PROVIDED DATA Block Start

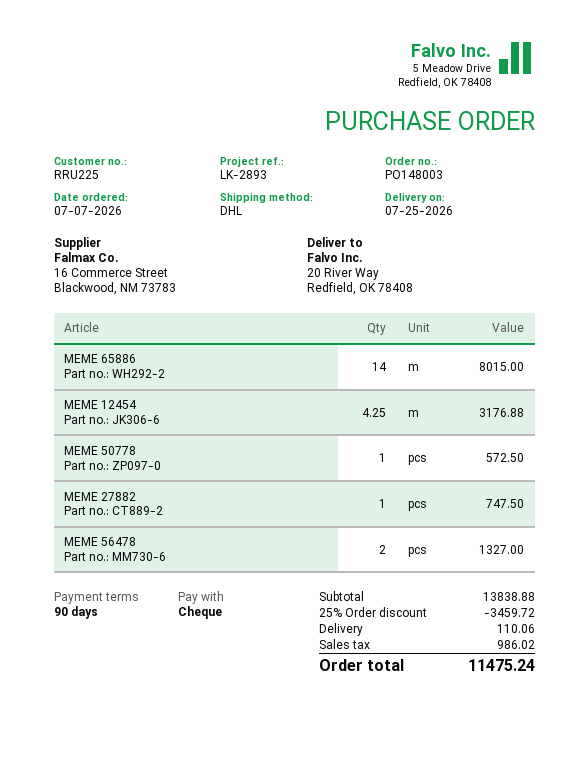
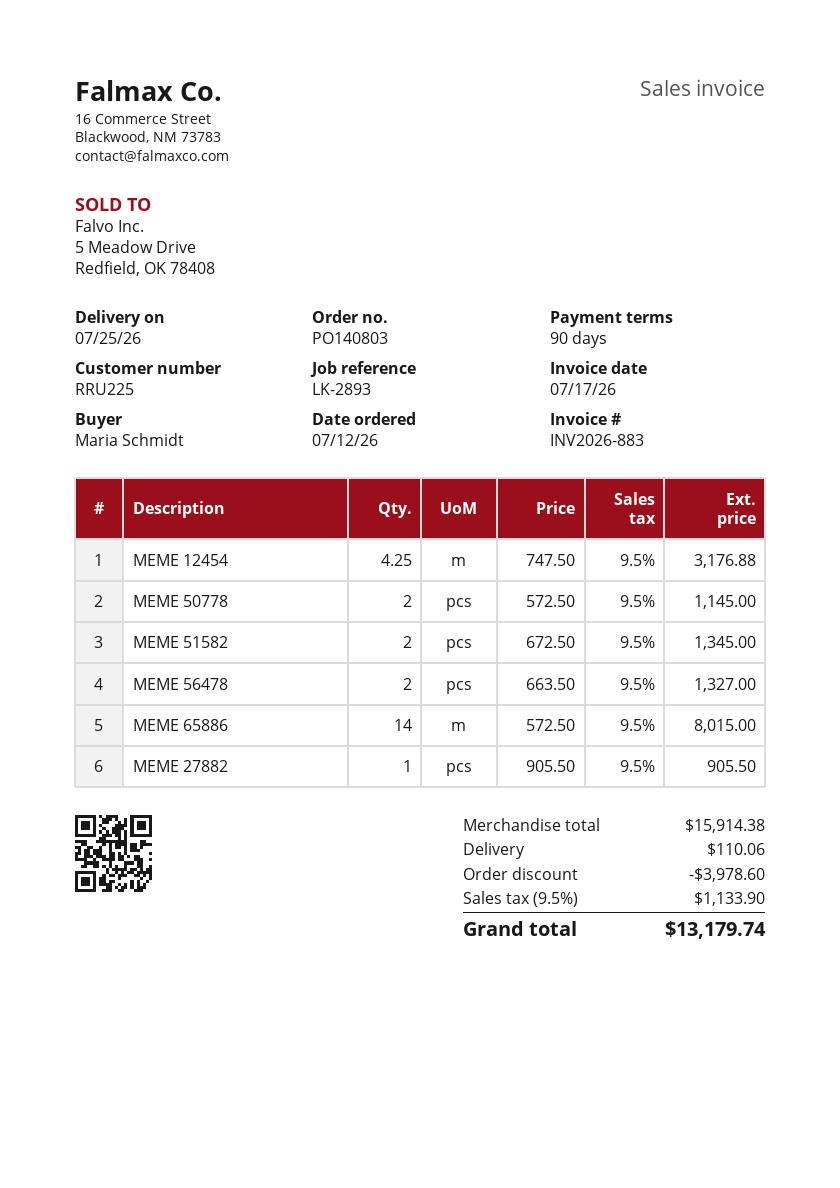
order number: PO148003 -> PO140803
order date: 2026-07-07 -> 2026-07-12
MEME 50778: 1 for 572.50 -> 2 for 1145.00
MEME 27882: 1 for 747.50 -> 1 for 905.50
MEME 51582: none -> 2 for 1345.00
subtotal: 13838.88 -> 15914.38
discount: 3459.72 -> 3978.60
tax: 986.02 -> 1133.90
total: 11475.24 -> 13179.74

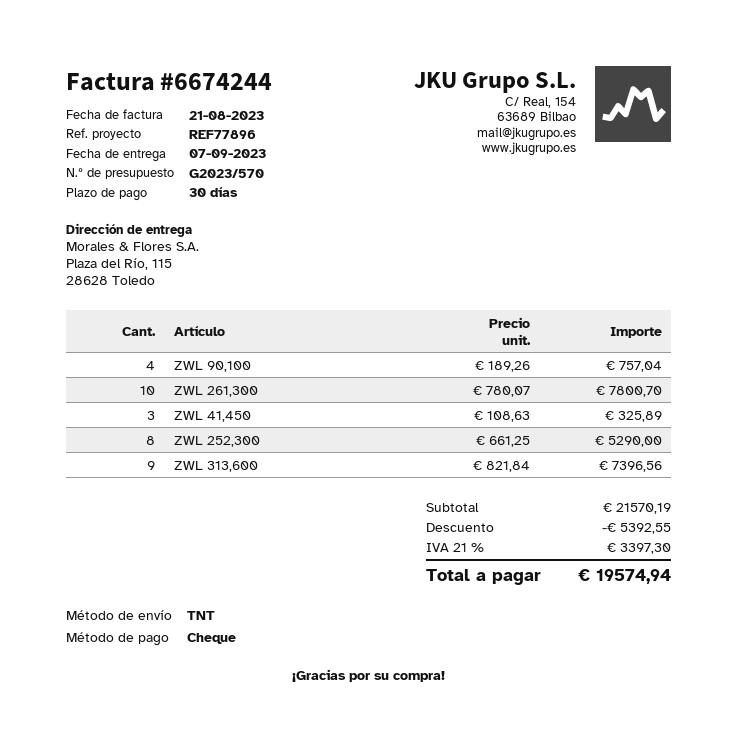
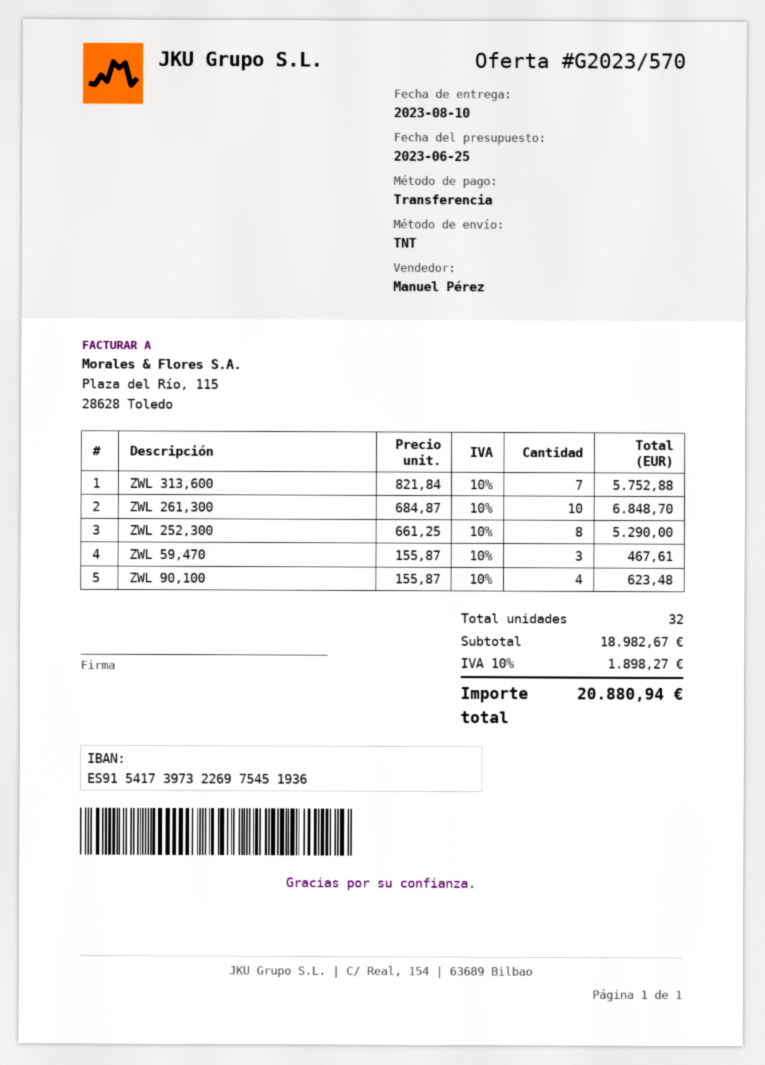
delivery date: 2023-09-07 -> 2023-08-10
payment method: cheque -> bank transfer
ZWL 90,100: 4 x 189.26 = 757.04 -> 4 x 155.87 = 623.48
ZWL 261,300: 10 x 780.07 = 7800.70 -> 10 x 684.87 = 6848.70
ZWL 41,450: 3 x 108.63 = 325.89 -> none
ZWL 313,600: 9 x 821.84 = 7396.56 -> 7 x 821.84 = 5752.88
ZWL 59,470: none -> 3 x 155.87 = 467.61
subtotal: 21570.19 -> 18982.67
discount: 5392.55 -> none
tax: 21% = 3397.30 -> 10% = 1898.27
total: 19574.94 -> 20880.94

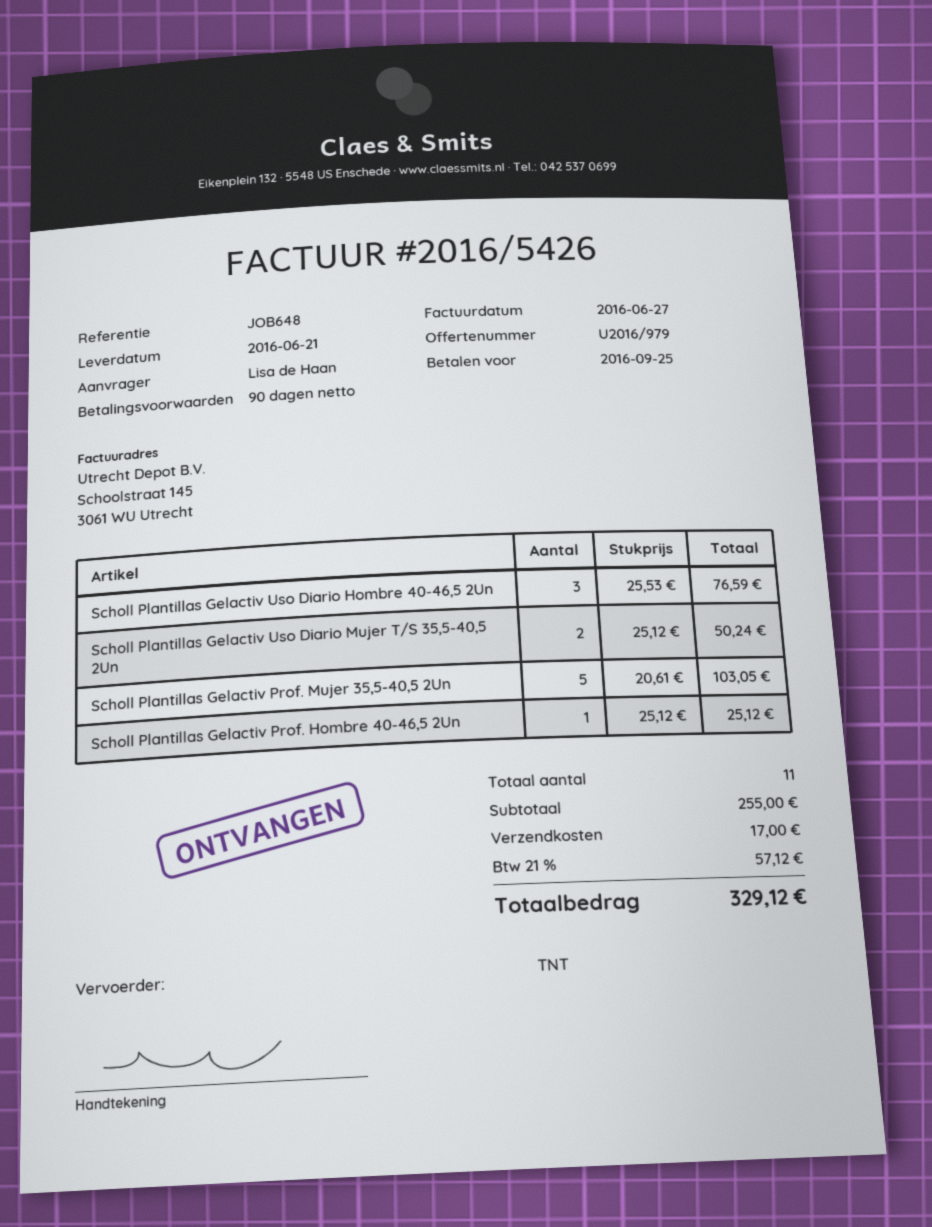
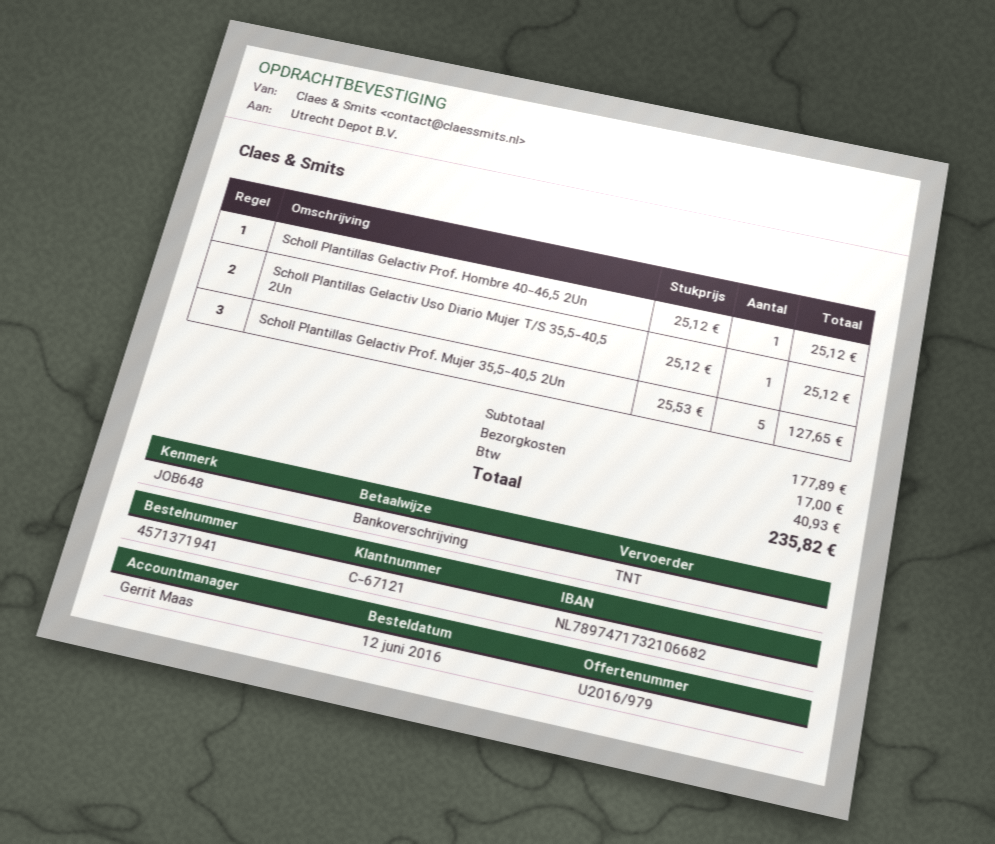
Scholl Plantillas Gelactiv Uso Diario Hombre 40-46,5 2Un: 3 x 25.53 = 76.59 -> none
Scholl Plantillas Gelactiv Uso Diario Mujer T/S 35,5-40,5 2Un: 2 x 25.12 = 50.24 -> 1 x 25.12 = 25.12
Scholl Plantillas Gelactiv Prof. Mujer 35,5-40,5 2Un: 5 x 20.61 = 103.05 -> 5 x 25.53 = 127.65
subtotal: 255.00 -> 177.89
tax: 57.12 -> 40.93
total: 329.12 -> 235.82

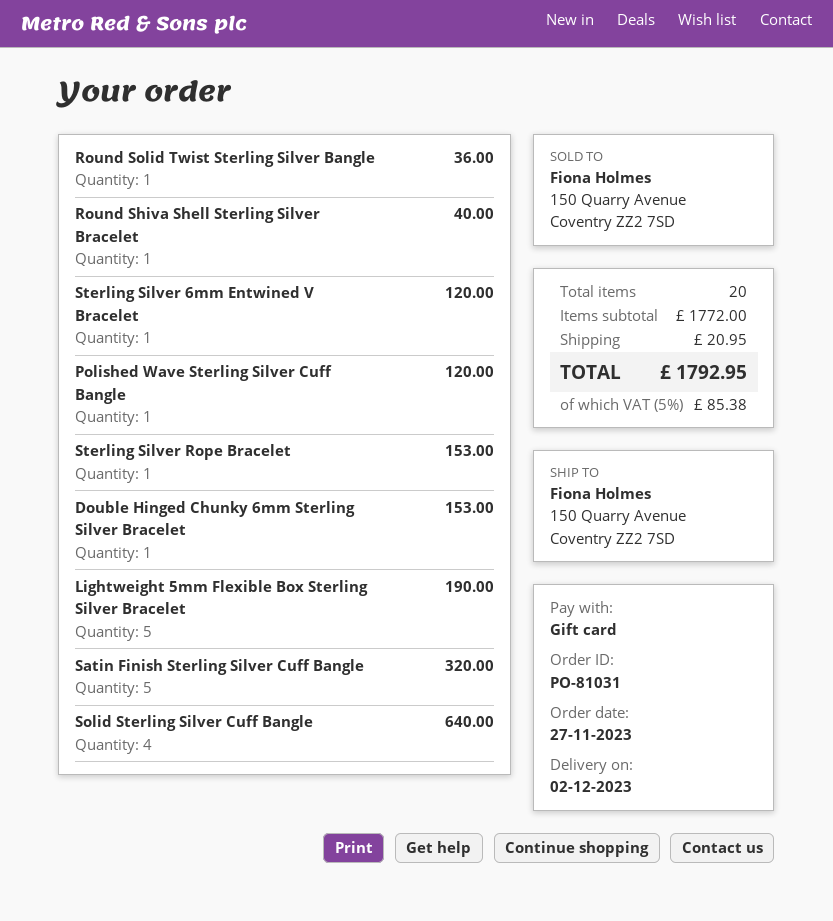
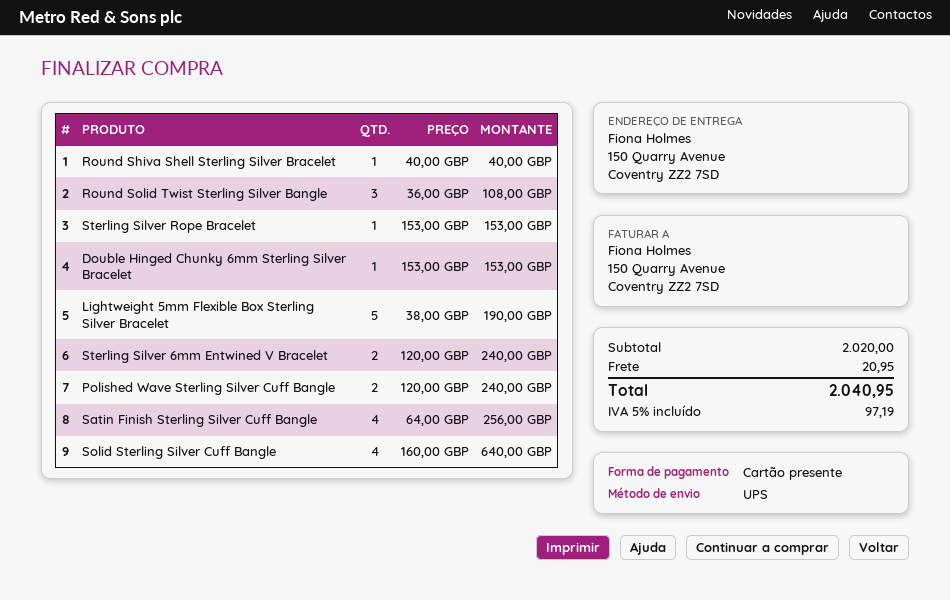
Round Solid Twist Sterling Silver Bangle: 1 for 36.00 -> 3 for 108.00
Sterling Silver 6mm Entwined V Bracelet: 1 for 120.00 -> 2 for 240.00
Polished Wave Sterling Silver Cuff Bangle: 1 for 120.00 -> 2 for 240.00
Satin Finish Sterling Silver Cuff Bangle: 5 for 320.00 -> 4 for 256.00
subtotal: 1772.00 -> 2020.00
tax: 5% = 85.38 -> 5% = 97.19
total: 1792.95 -> 2040.95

PROVIDED DATA Block End

# WHAT NEEDS TO BE DONE
Above are the records. Print exactly, and only, the lines from the line with "Round Solid Twist" to the line with "Satin Finish Sterling", both inclusive.

# ANSWER BELOW
Round Solid Twist Sterling Silver Bangle: 1 for 36.00 -> 3 for 108.00
Sterling Silver 6mm Entwined V Bracelet: 1 for 120.00 -> 2 for 240.00
Polished Wave Sterling Silver Cuff Bangle: 1 for 120.00 -> 2 for 240.00
Satin Finish Sterling Silver Cuff Bangle: 5 for 320.00 -> 4 for 256.00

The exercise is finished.